Why do I get consistently worse performance running as a script than from REPL?

julia_ma_dot_bench.jl:

using LinearAlgebra, BenchmarkTools
import MutableArithmetics
const MA = MutableArithmetics;
setprecision(128);
sleep(2)
@btime MA.buffered_operate_to!(b, o, dot, x, y) setup=(o=BigFloat(); n=50; x=rand(BigFloat,n); y=rand(BigFloat,n); b=MA.buffer_for(dot,typeof(x),typeof(y)););

Running it as a script (noninteractively):

$ ./julia /home/nsajko/julia_ma_dot_bench.jl 
  9.418 μs (0 allocations: 0 bytes)
$ ./julia /home/nsajko/julia_ma_dot_bench.jl 
  9.418 μs (0 allocations: 0 bytes)
$ ./julia /home/nsajko/julia_ma_dot_bench.jl 
  9.368 μs (0 allocations: 0 bytes)

Running the code by copying to the REPL:

julia> @btime ...
  8.977 μs (0 allocations: 0 bytes)

julia> @btime ...
  8.830 μs (0 allocations: 0 bytes)

julia> @btime ...
  8.843 μs (0 allocations: 0 bytes)

This is on today’s nightly, I don’t know if that matters. Version info:

julia> versioninfo()
Julia Version 1.11.0-DEV.230
Commit 2c45e3ba9a2 (2023-08-04 00:35 UTC)
Build Info:
  Official https://julialang.org/ release
Platform Info:
  OS: Linux (x86_64-linux-gnu)
  CPU: 8 × AMD Ryzen 3 5300U with Radeon Graphics
  WORD_SIZE: 64
  LIBM: libopenlibm
  LLVM: libLLVM-15.0.7 (ORCJIT, znver2)
  Threads: 1 on 8 virtual cores

What happens if you put several @btime in the script?

1 Like

Maybe your julia process has a lower process priority than wherever your REPL is running?

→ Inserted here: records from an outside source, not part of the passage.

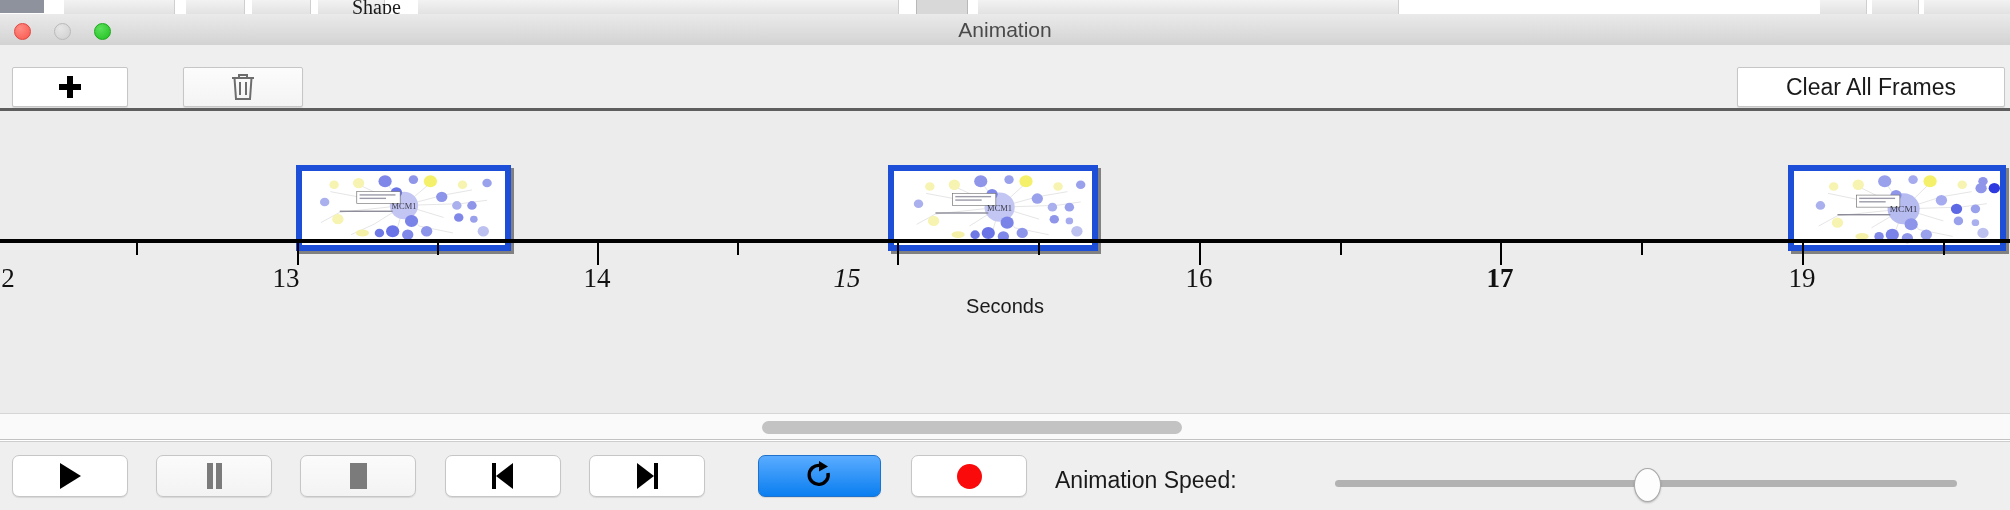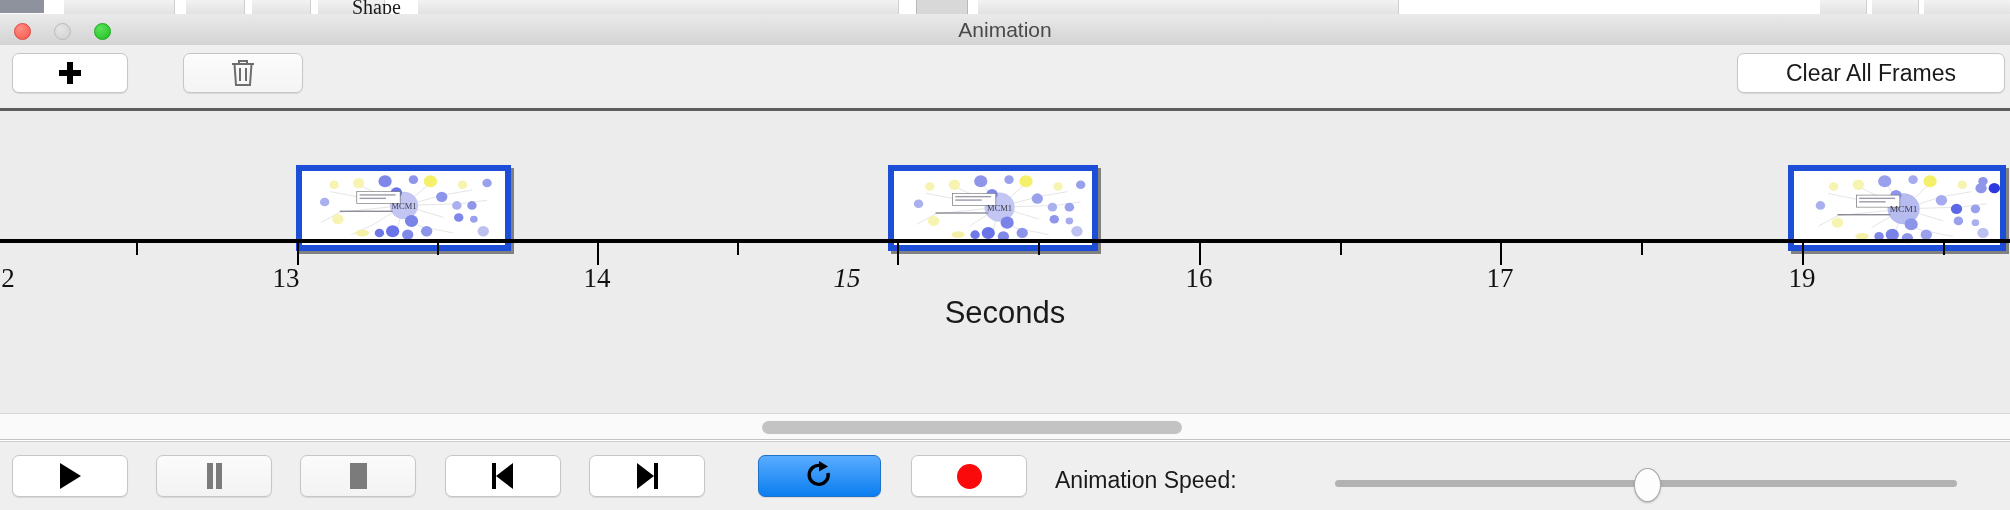"Clear All Frames" .tb-btn { border-radius: 7px -> 2px; margin-top: none -> 14px }
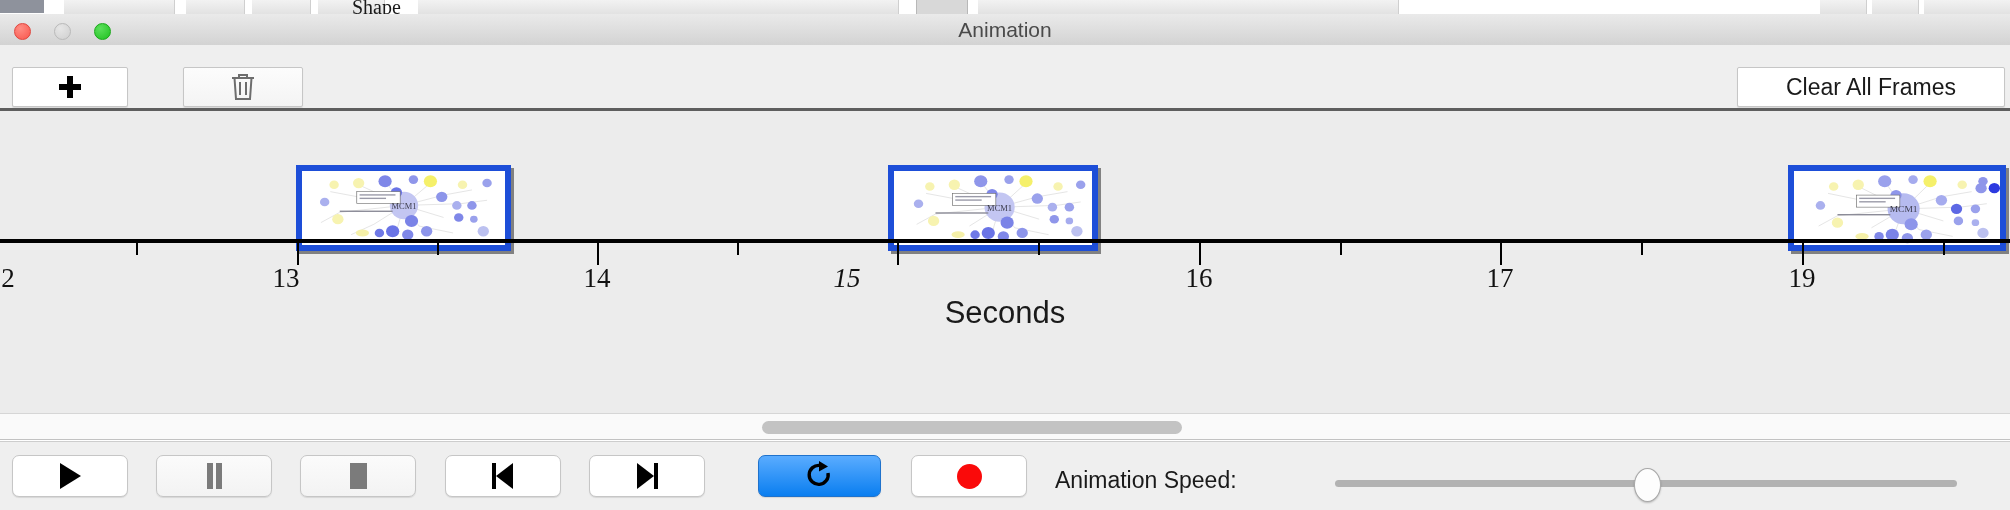"17" div.tick-label { font-weight: none -> bold }
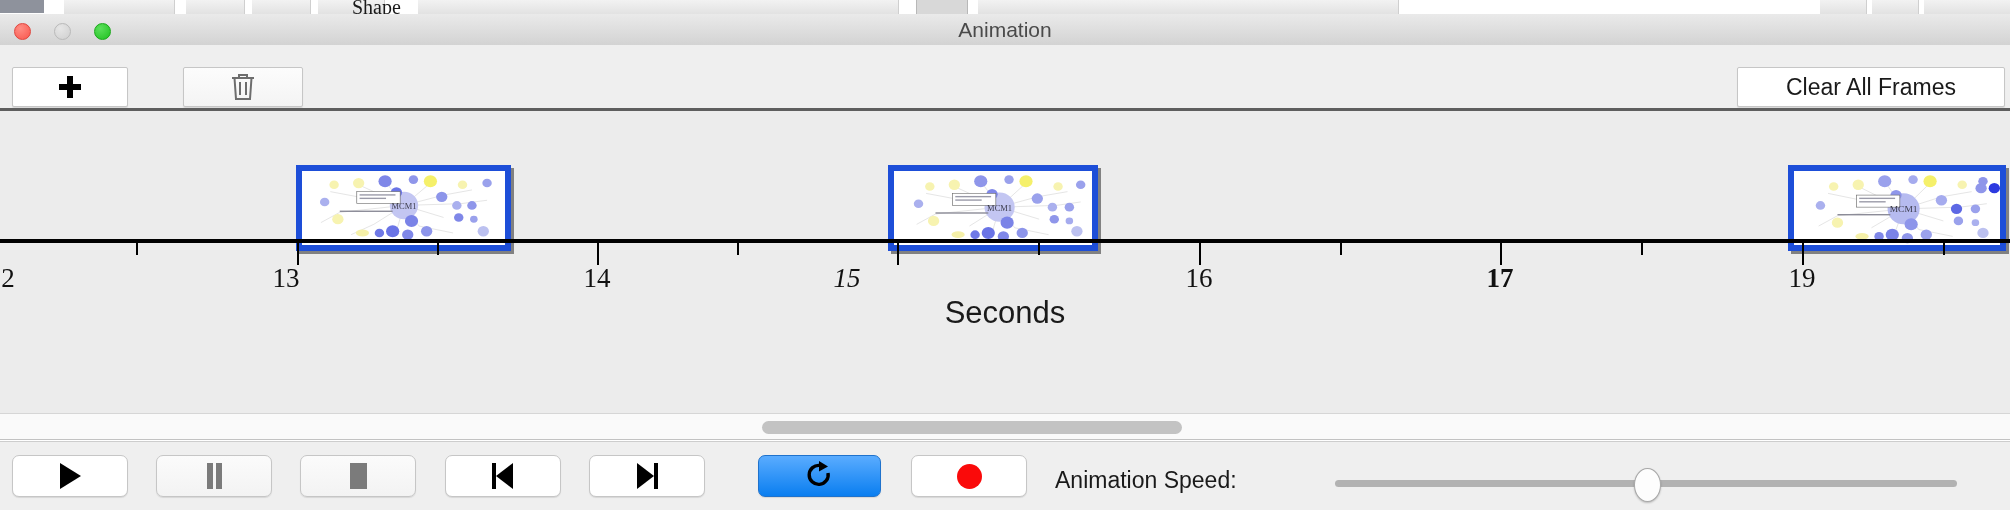"Seconds" .axis-title { font-size: 31px -> 20px }
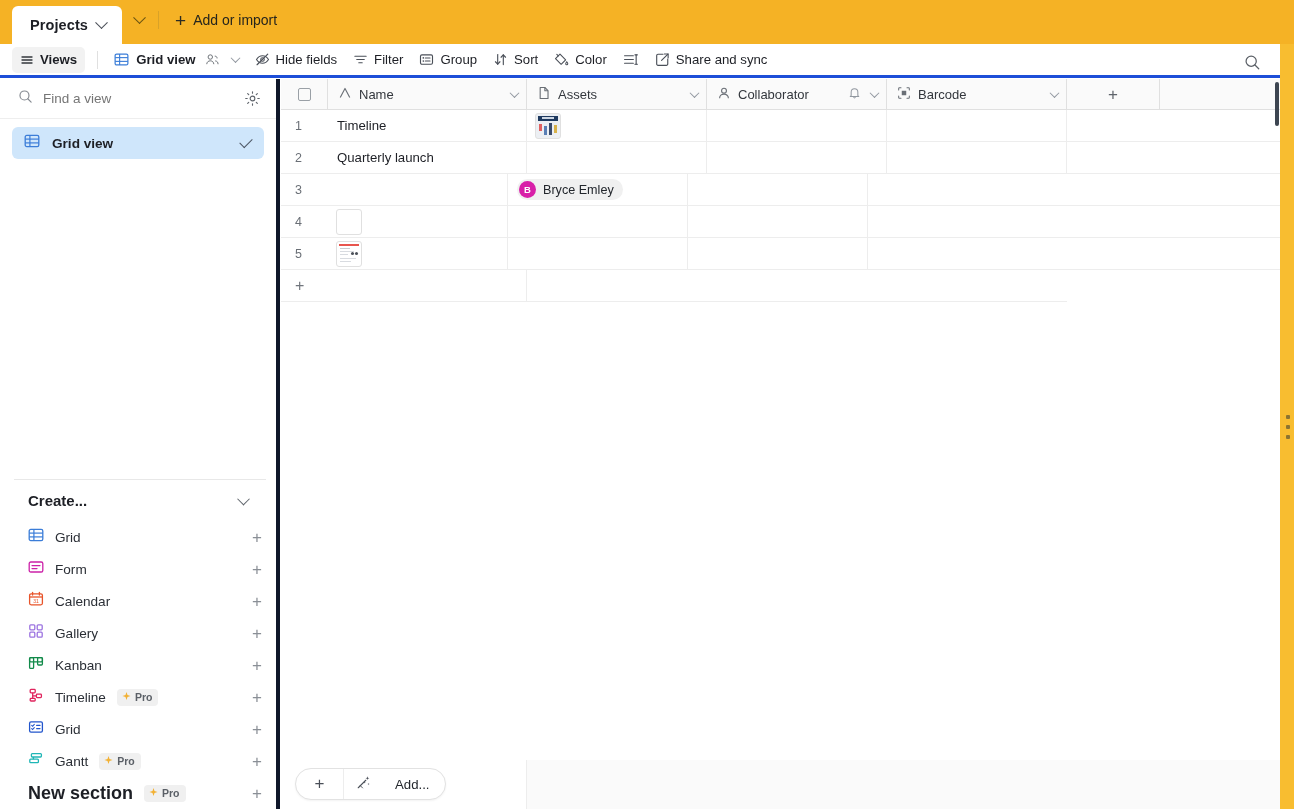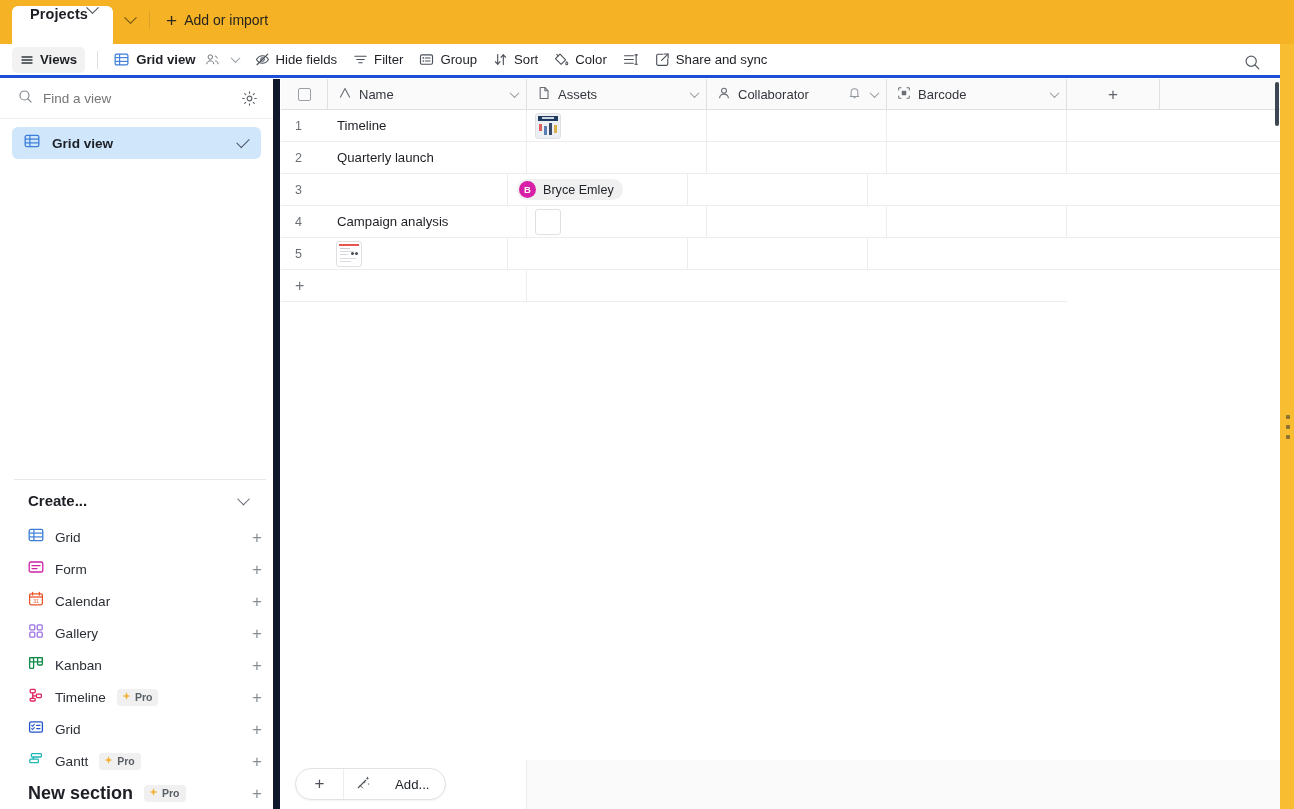"Projects" #tab-projects { align-items: none -> center; gap: none -> 9px }
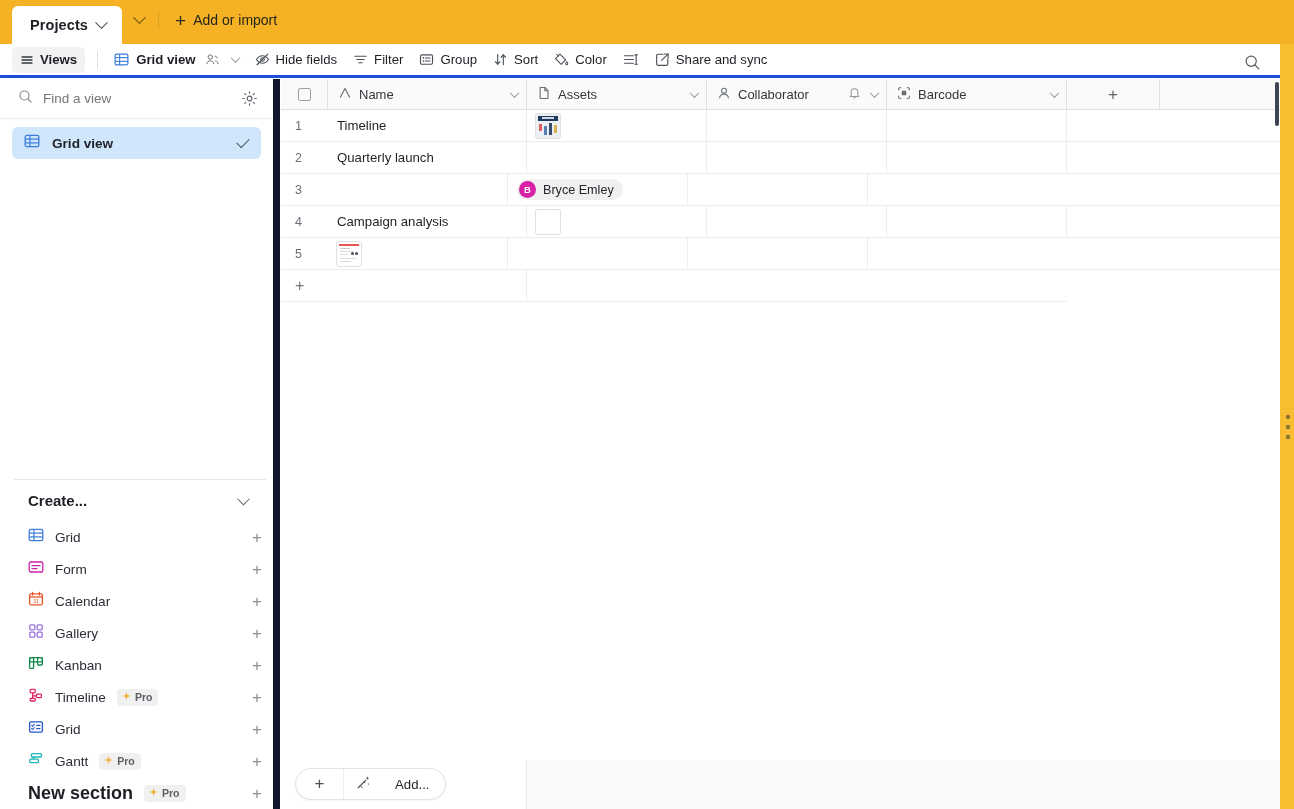"Find a view" #sidebar { border-right: 7px solid #0f172a -> 4px solid #0f172a }
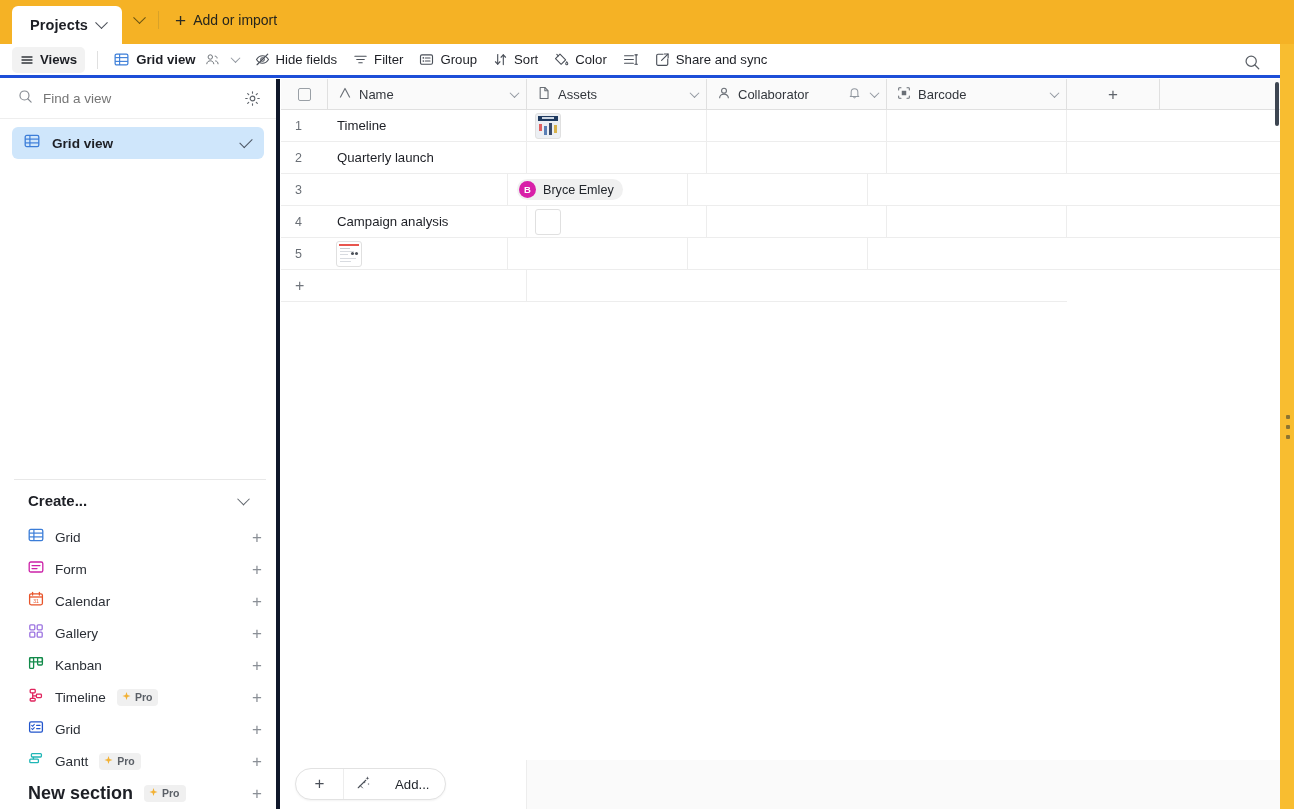"Campaign analysis" div.gr-name { html: <div>Campaign analysis</div> -> none }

Could it be that you need to do:

./julia --startup-file=no julia_ma_dot_bench.jl

I don’t know if you have a Julia startup file but it might be doing something different for your REPL session. Also you want to benchmark code without it, and I wish it were not on by default for scripts, but people don’t agree…

I did:

GC.gc(true)  # Note, I think not needed, implied by @btime?

julia> @benchmark MA.buffered_operate_to!(b, o, dot, x, y) setup=(o=BigFloat(); n=50; x=rand(BigFloat,n); y=rand(BigFloat,n); b=MA.buffer_for(dot,typeof(x),typeof(y));)
BenchmarkTools.Trial: 10000 samples with 1 evaluation.
 Range (min … max):  12.903 μs … 67.682 μs  ┊ GC (min … max): 0.00% … 0.00%
 Time  (median):     13.901 μs              ┊ GC (median):    0.00%
 Time  (mean ± σ):   14.429 μs ±  2.732 μs  ┊ GC (mean ± σ):  0.00% ± 0.00%

And with @btime I got (which shows median):

$ julia --startup-file=no julia_ma_dot_bench.jl
  13.133 μs (0 allocations: 0 bytes)

I tried to use @benchmark from a script but I get no output then… even without the ; to not suppress output (in the REPL).

I think @btime shows the minimum time, not median, from the docs

@btime prints the minimum time and memory allocation before returning the value of the expression …

The print from @benchmark seems to just be the returned object being shown, so maybe if you just wrapped th benchmark in a print it would work in a script as well?